## THE PROBLEM
Only the lines from the line containing "(345, 123) none" to the end of the entries, both included, belong in your answer, and each must match exactly.

## RAW DATA
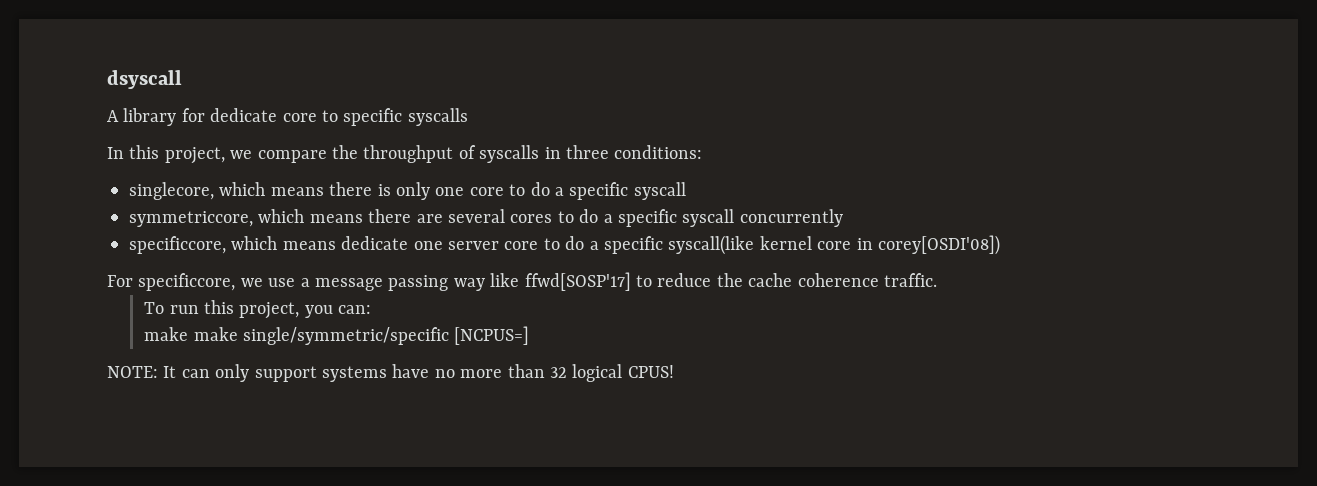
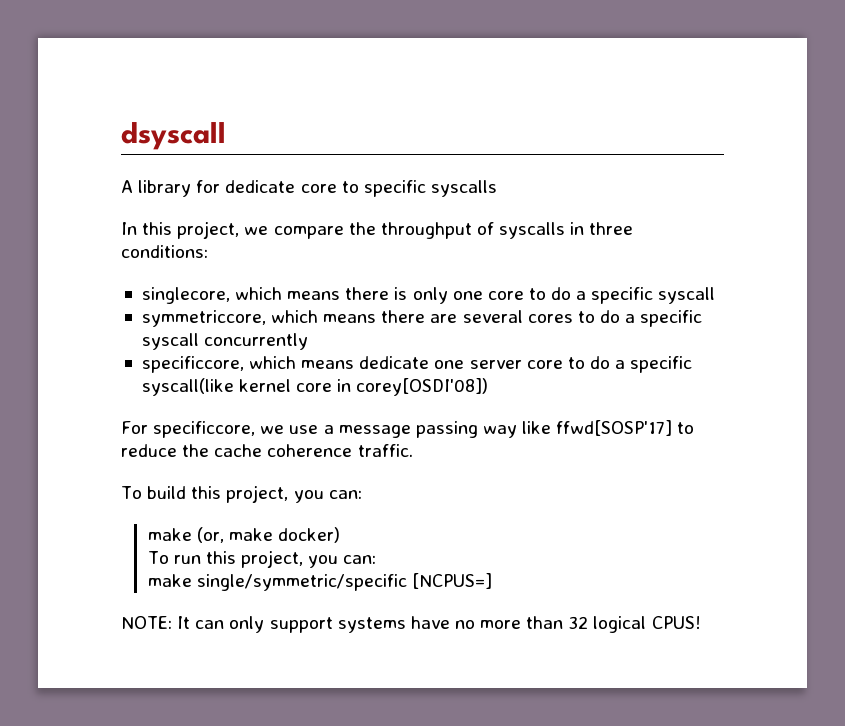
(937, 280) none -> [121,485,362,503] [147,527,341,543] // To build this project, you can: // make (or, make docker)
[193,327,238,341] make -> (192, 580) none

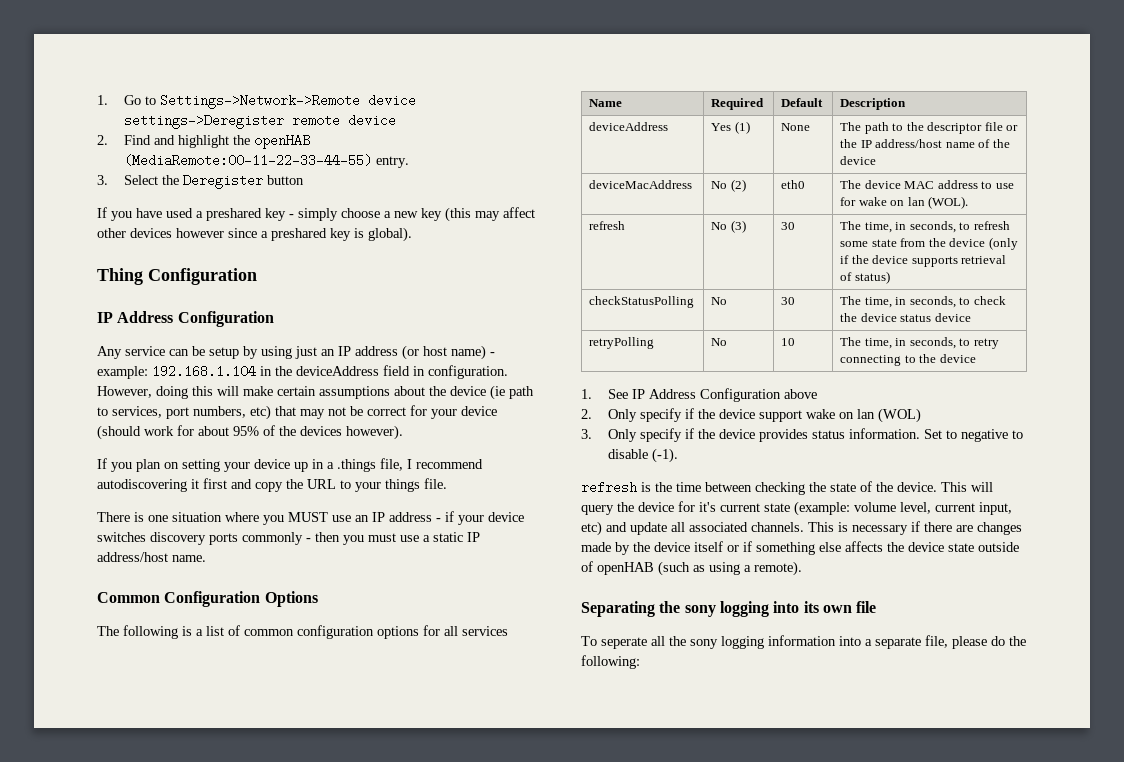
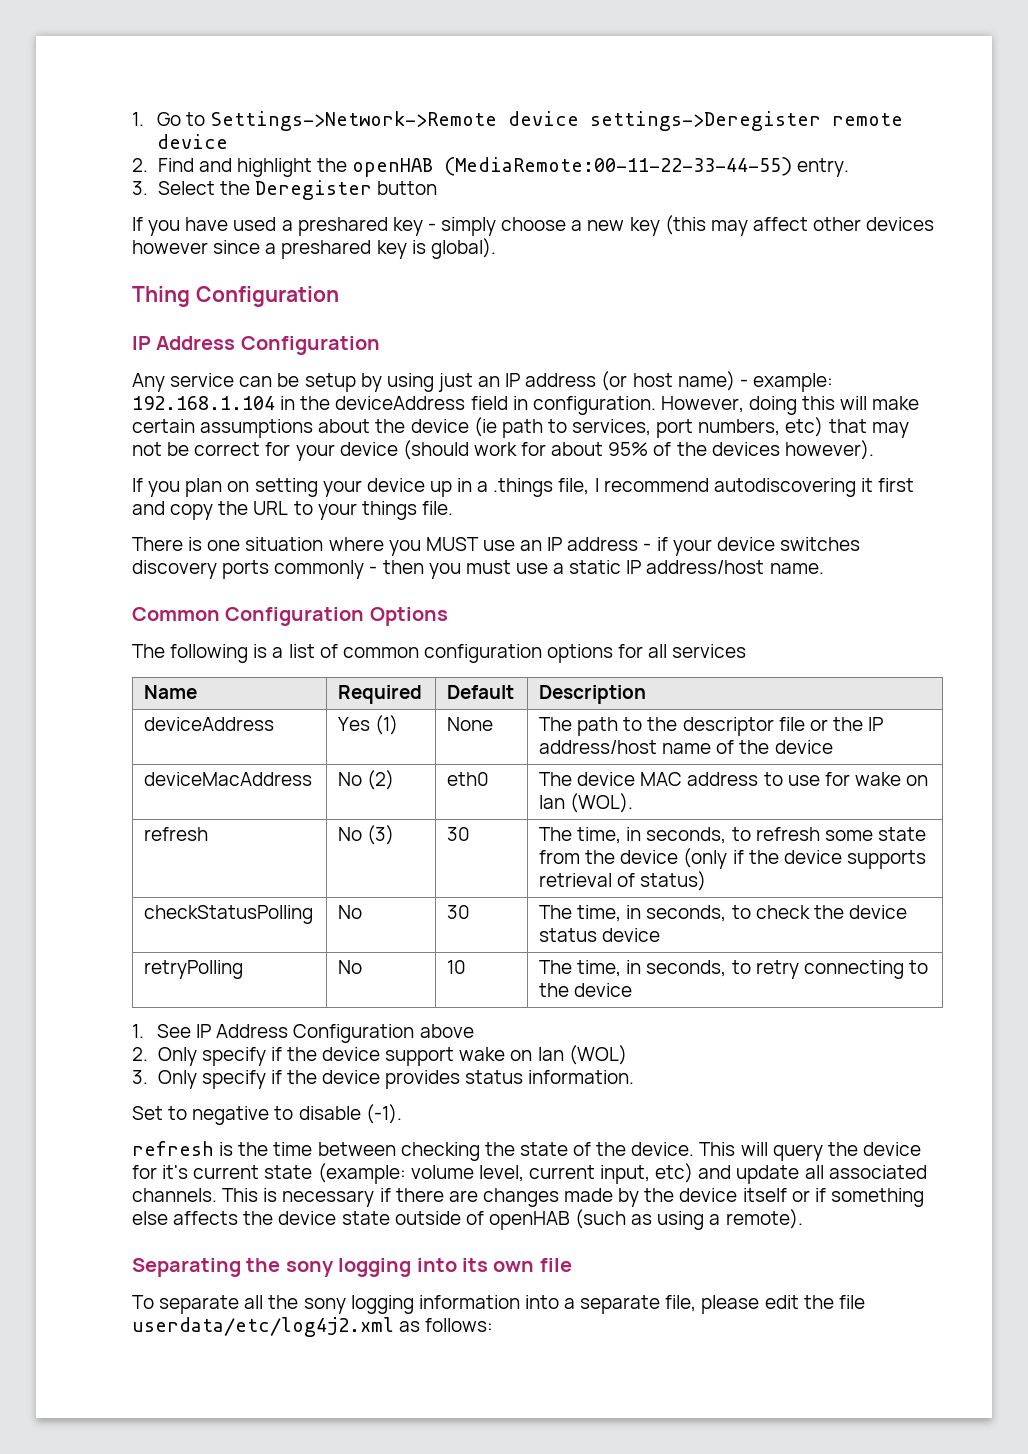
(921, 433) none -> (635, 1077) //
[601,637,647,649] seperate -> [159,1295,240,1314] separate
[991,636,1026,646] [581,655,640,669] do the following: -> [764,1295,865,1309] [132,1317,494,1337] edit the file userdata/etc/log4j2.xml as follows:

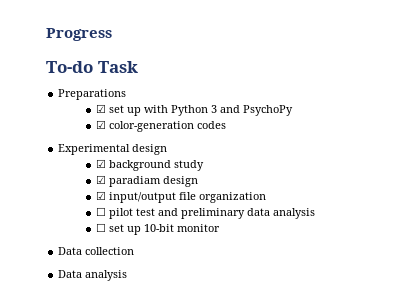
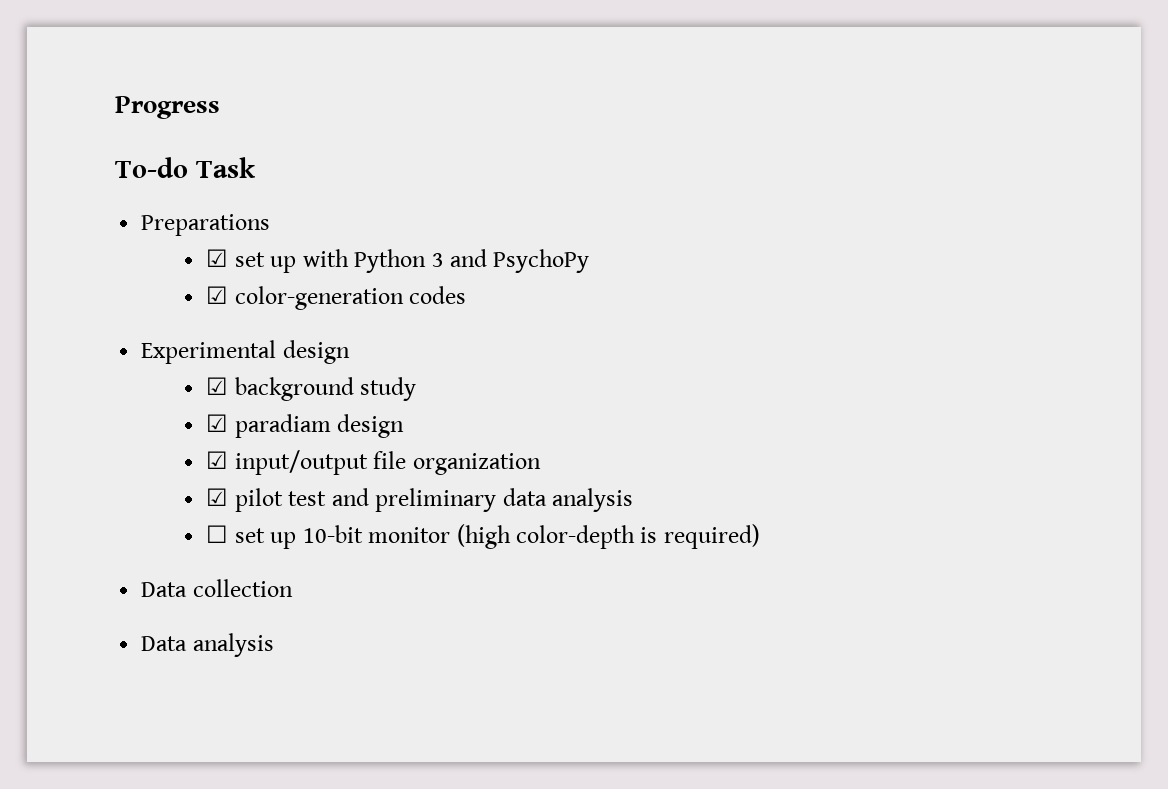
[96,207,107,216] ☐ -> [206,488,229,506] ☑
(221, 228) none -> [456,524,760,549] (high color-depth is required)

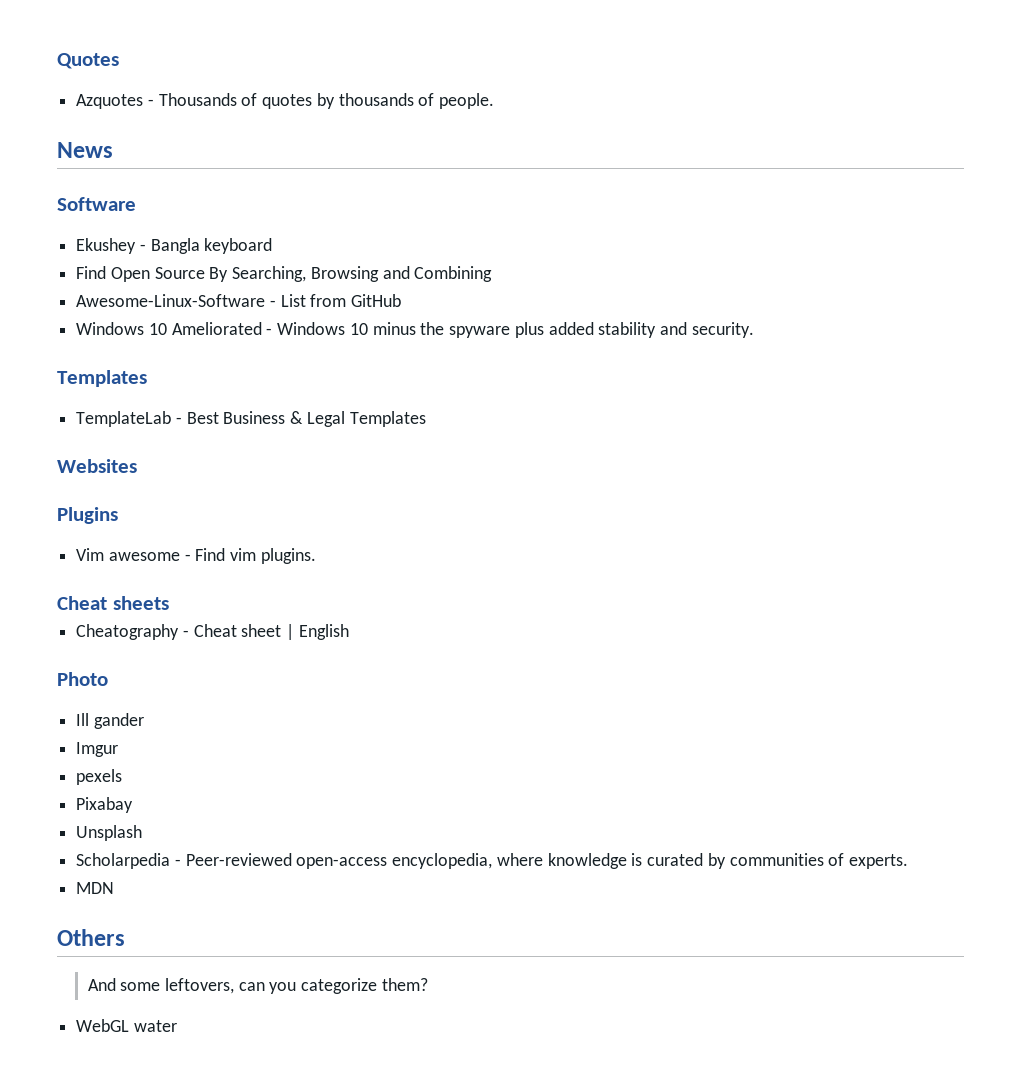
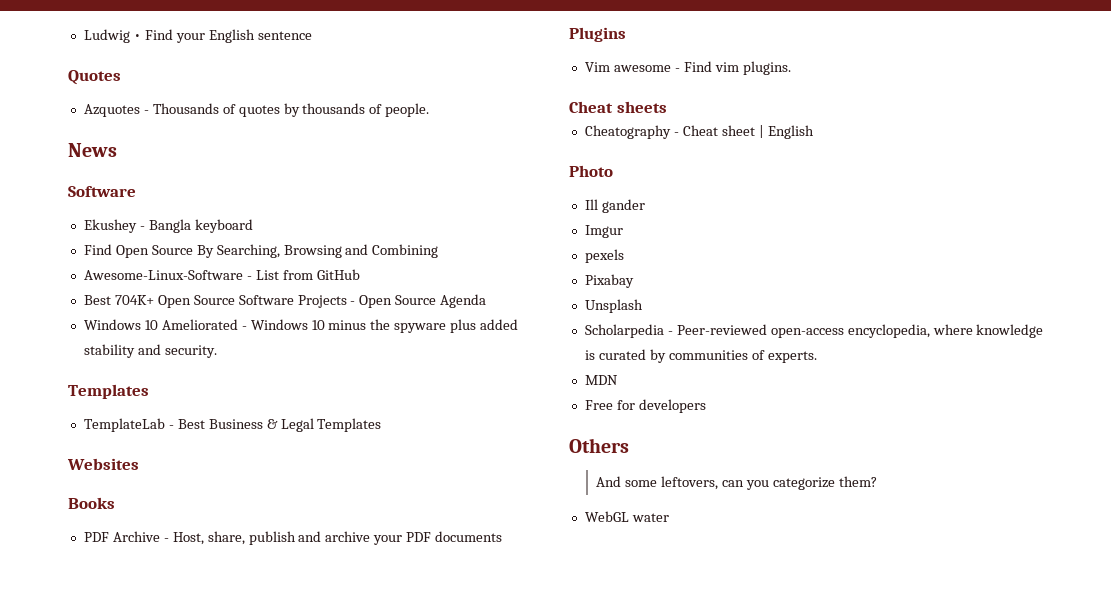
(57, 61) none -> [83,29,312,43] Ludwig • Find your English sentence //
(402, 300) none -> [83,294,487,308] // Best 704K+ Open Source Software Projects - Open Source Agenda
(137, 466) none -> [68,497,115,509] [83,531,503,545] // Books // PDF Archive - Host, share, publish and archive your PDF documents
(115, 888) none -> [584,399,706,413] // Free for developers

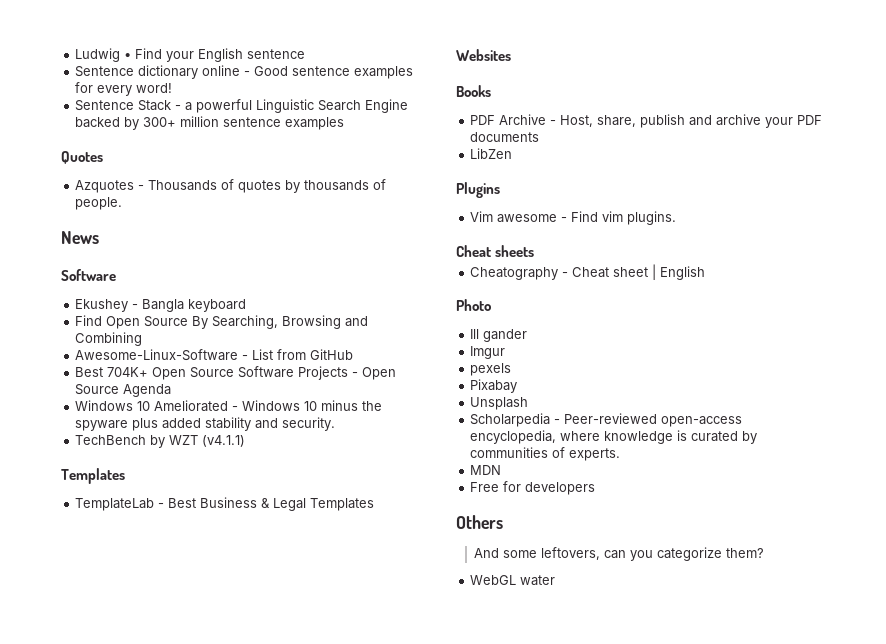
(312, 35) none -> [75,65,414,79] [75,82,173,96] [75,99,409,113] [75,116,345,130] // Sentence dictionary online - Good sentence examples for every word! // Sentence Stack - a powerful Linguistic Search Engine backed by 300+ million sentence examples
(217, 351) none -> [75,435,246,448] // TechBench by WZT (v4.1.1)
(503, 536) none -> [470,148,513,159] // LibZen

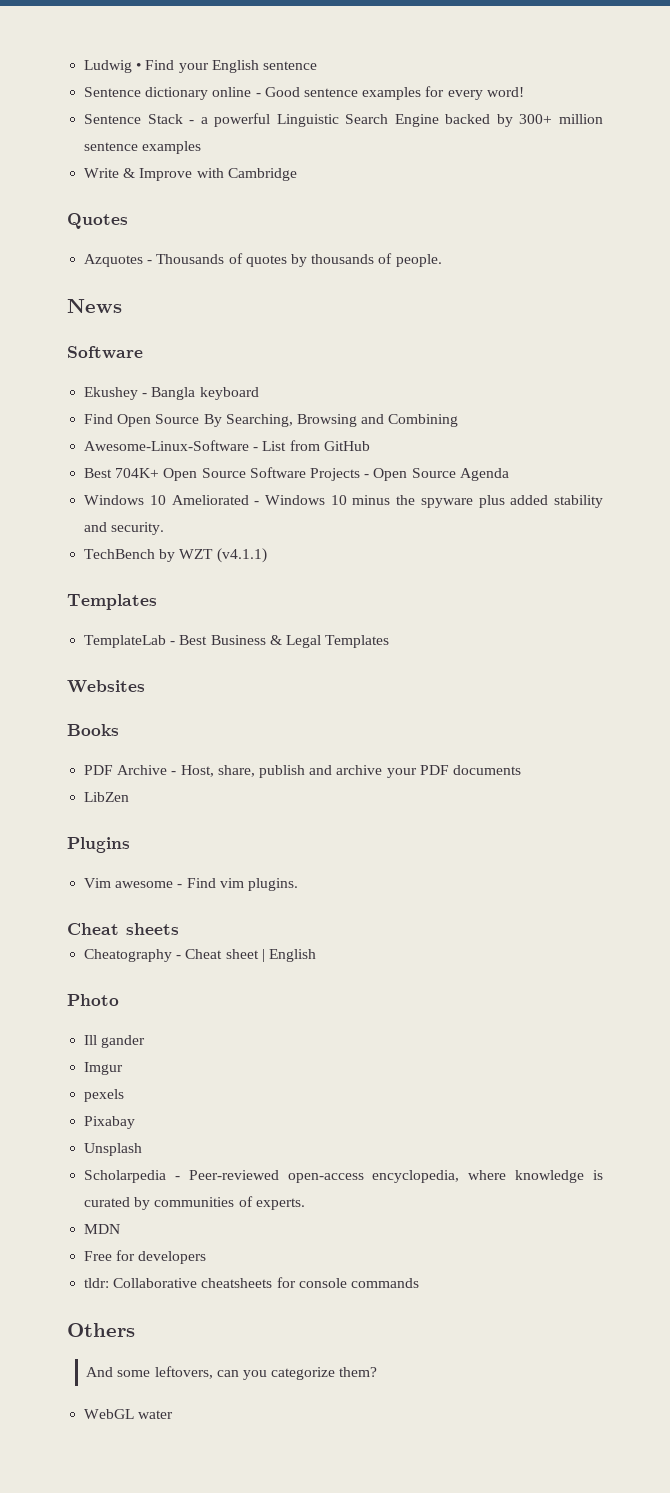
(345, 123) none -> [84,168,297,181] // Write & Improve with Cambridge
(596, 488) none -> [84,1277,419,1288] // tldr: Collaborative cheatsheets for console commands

## TASK ANSWER
(345, 123) none -> [84,168,297,181] // Write & Improve with Cambridge
(596, 488) none -> [84,1277,419,1288] // tldr: Collaborative cheatsheets for console commands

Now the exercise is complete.